BEGIN Provided material

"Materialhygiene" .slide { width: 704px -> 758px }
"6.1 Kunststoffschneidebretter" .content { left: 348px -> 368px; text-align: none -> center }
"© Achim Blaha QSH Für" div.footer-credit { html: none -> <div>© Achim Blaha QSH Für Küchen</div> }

END Provided material
BEGIN Provided material

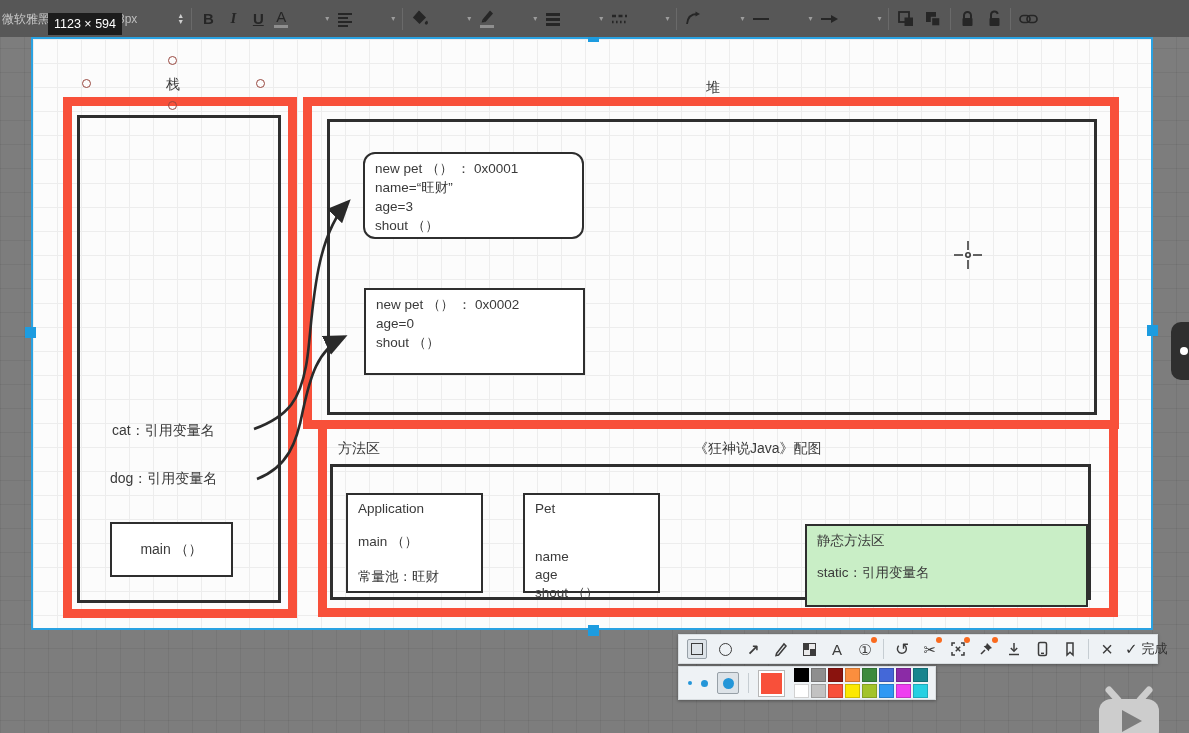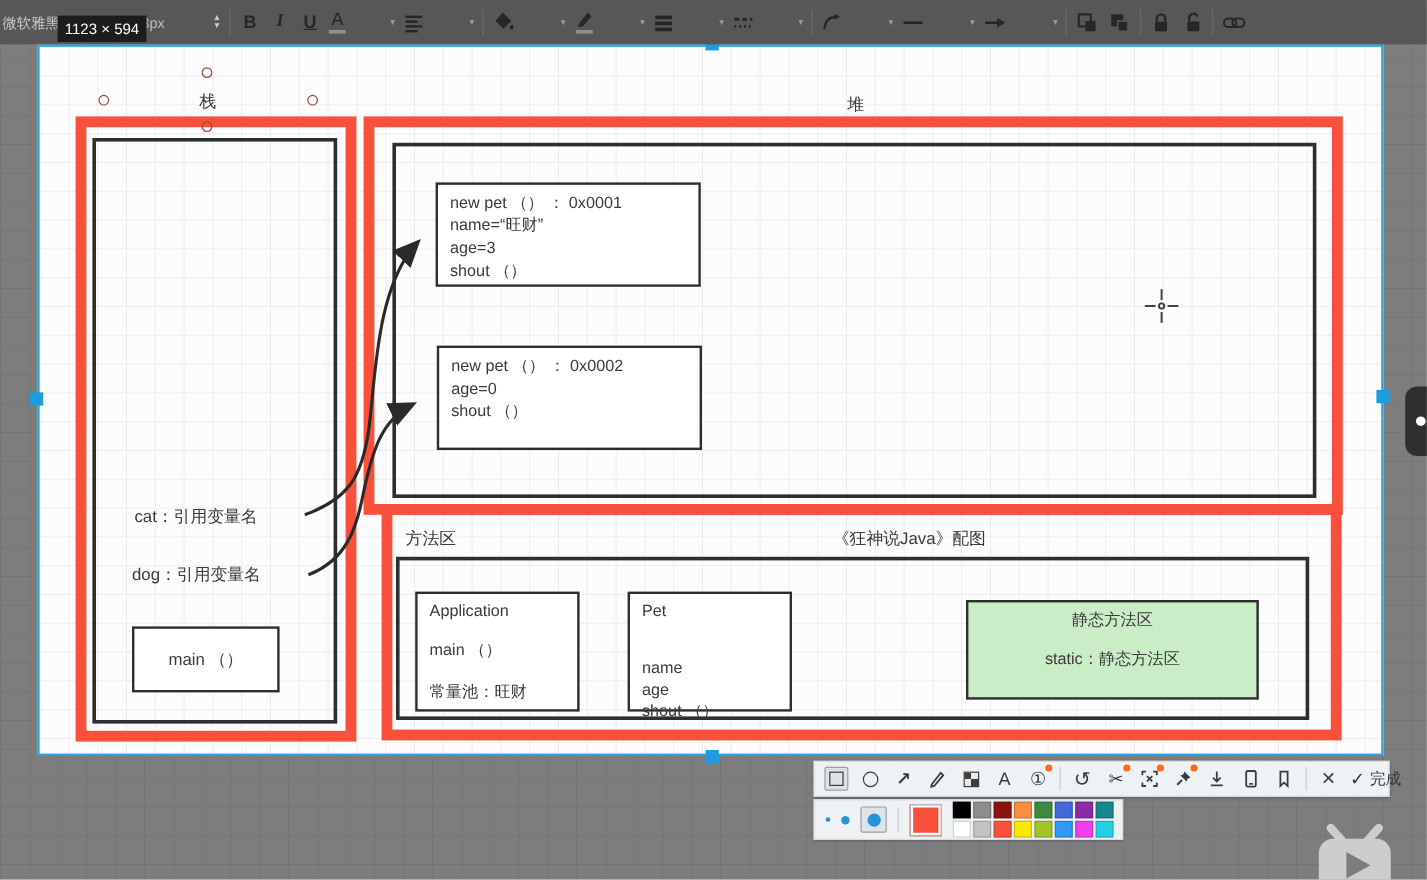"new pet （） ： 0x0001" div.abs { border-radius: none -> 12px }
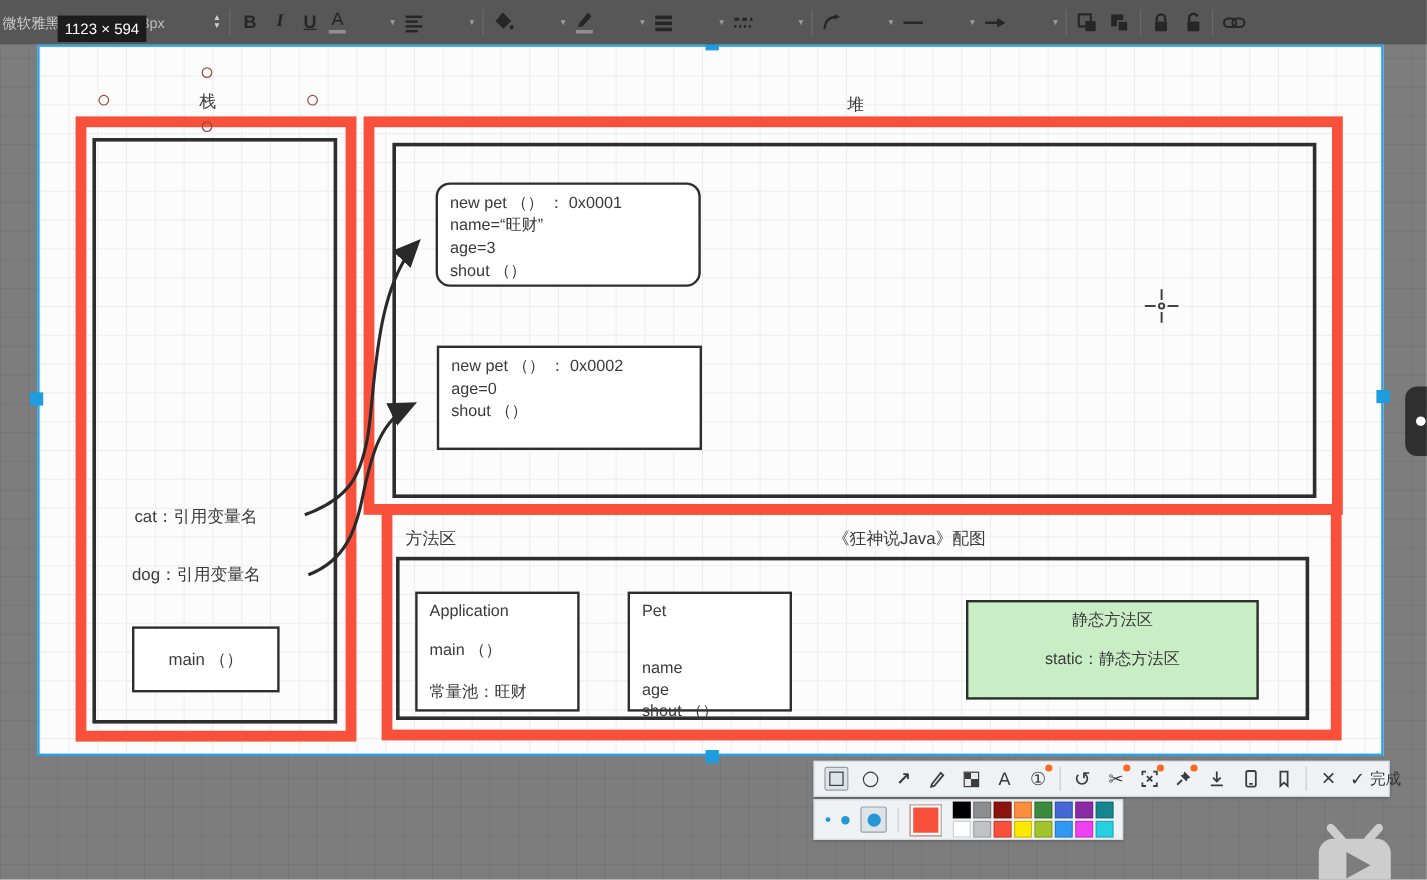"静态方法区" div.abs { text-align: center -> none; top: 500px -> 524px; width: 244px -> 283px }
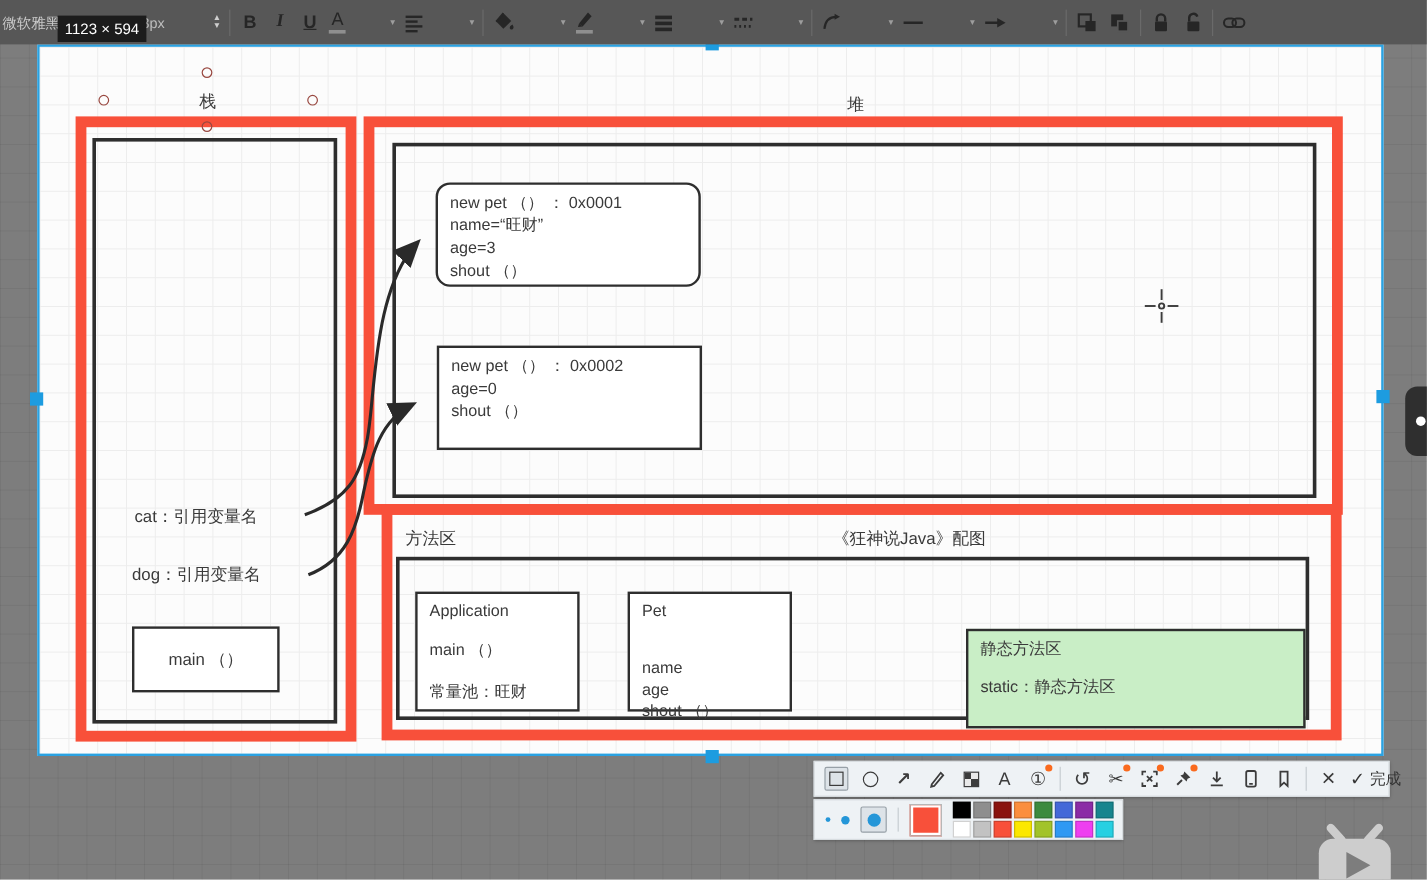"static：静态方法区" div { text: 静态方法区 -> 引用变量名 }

END Provided material

**Try it**
In the listing above, find the line containing "width: 704px ->" and the line containing "html: none ->", then retype both and every line between them exactly, with nothing else.

**Task output**
"Materialhygiene" .slide { width: 704px -> 758px }
"6.1 Kunststoffschneidebretter" .content { left: 348px -> 368px; text-align: none -> center }
"© Achim Blaha QSH Für" div.footer-credit { html: none -> <div>© Achim Blaha QSH Für Küchen</div> }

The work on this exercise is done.